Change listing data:

════════

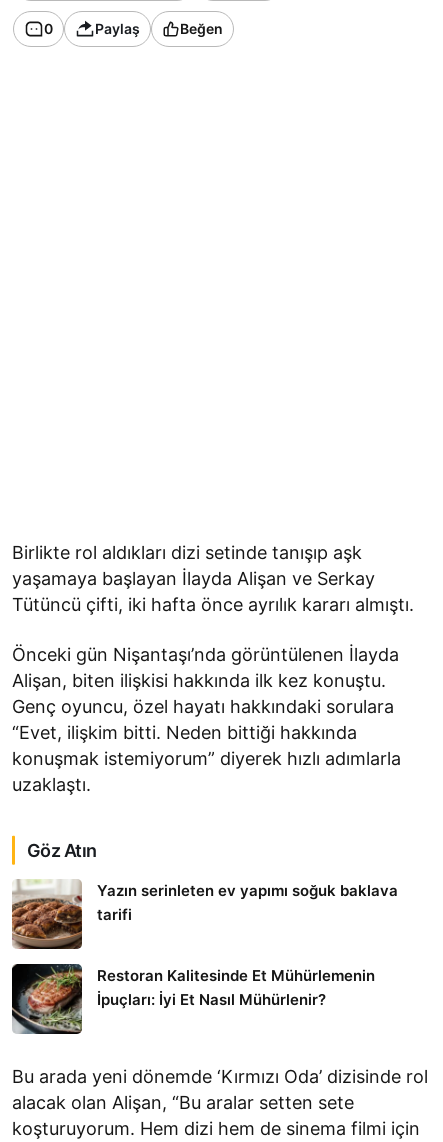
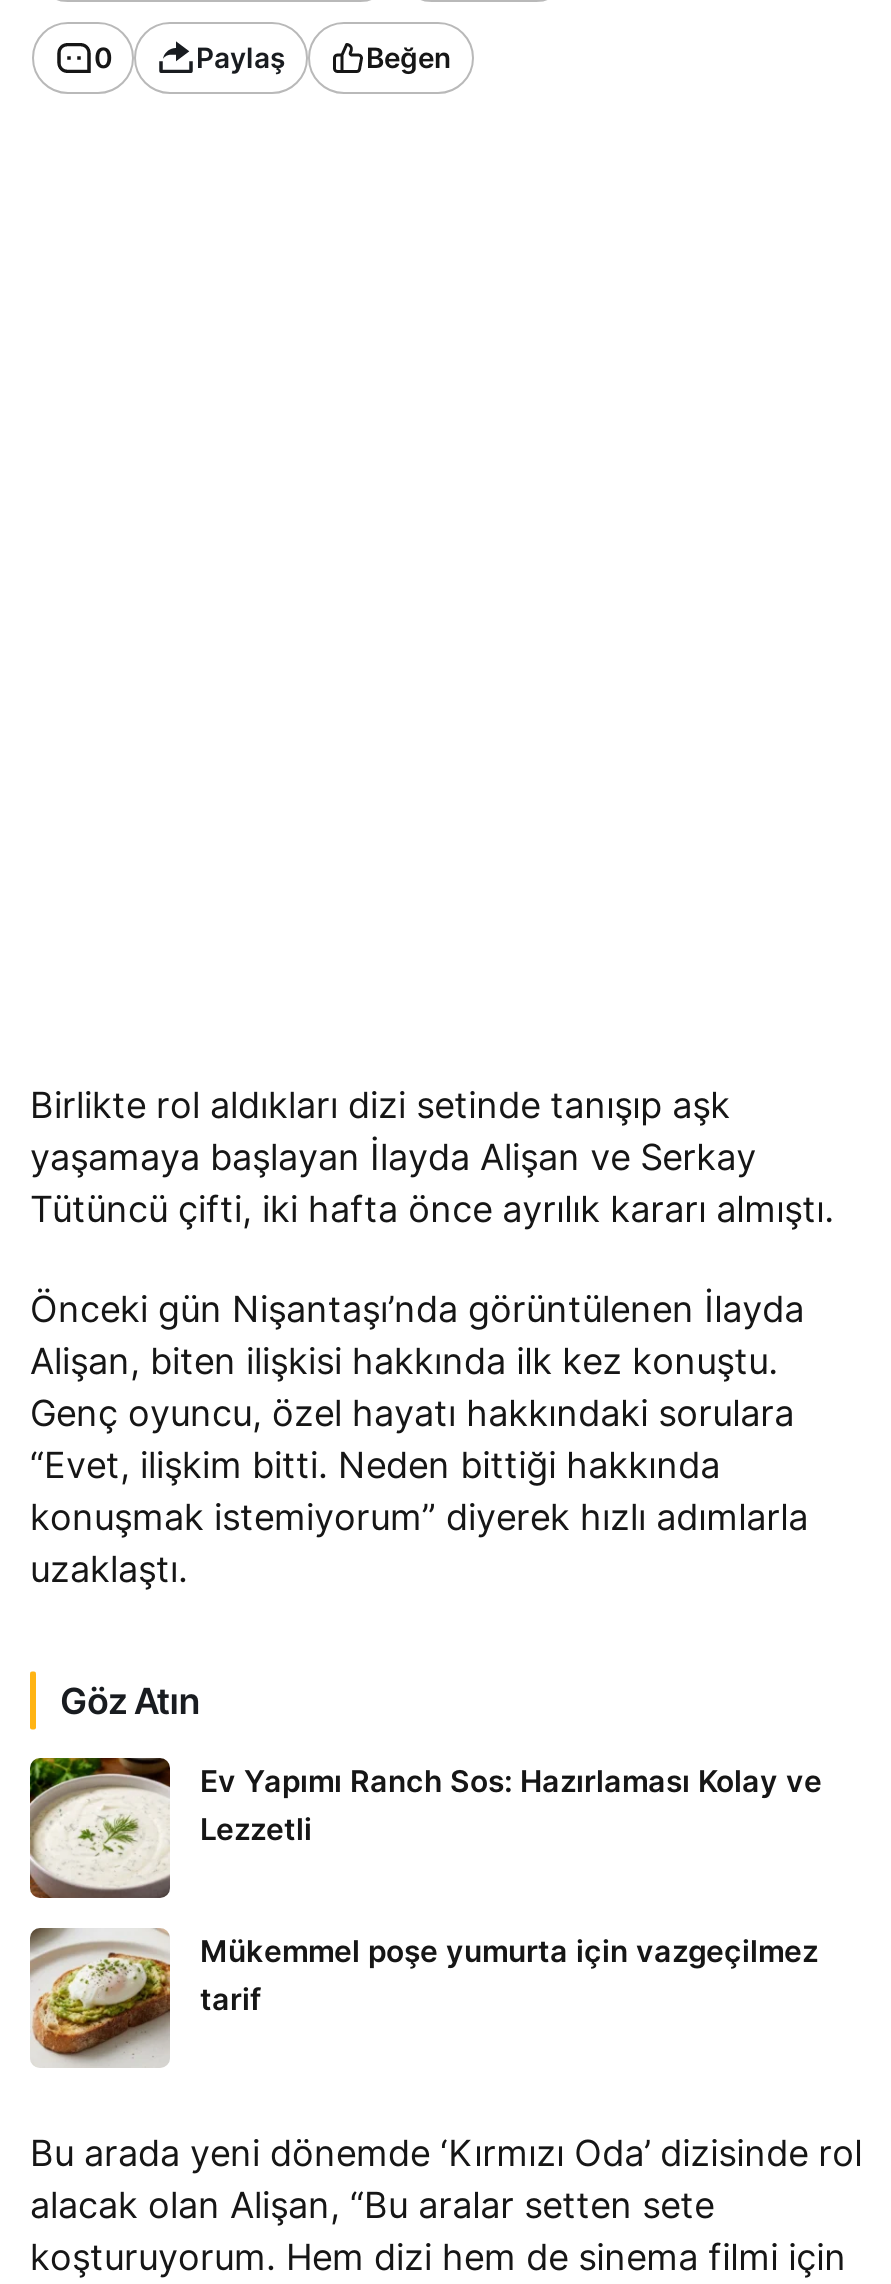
- [image]
- Yazın serinleten ev yapımı soğuk baklava
- tarifi
+ [image]
+ Ev Yapımı Ranch Sos: Hazırlaması Kolay ve
+ Lezzetli

- [image]
- Restoran Kalitesinde Et Mühürlemenin
- İpuçları: İyi Et Nasıl Mühürlenir?
+ [image]
+ Mükemmel poşe yumurta için vazgeçilmez
+ tarif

════════

* What to do *
Look above for the line containing "Hazırlaması Kolay ve". From there to the final line of the entries, repeat every line exactly.

* Task result *
+ Ev Yapımı Ranch Sos: Hazırlaması Kolay ve
+ Lezzetli

- [image]
- Restoran Kalitesinde Et Mühürlemenin
- İpuçları: İyi Et Nasıl Mühürlenir?
+ [image]
+ Mükemmel poşe yumurta için vazgeçilmez
+ tarif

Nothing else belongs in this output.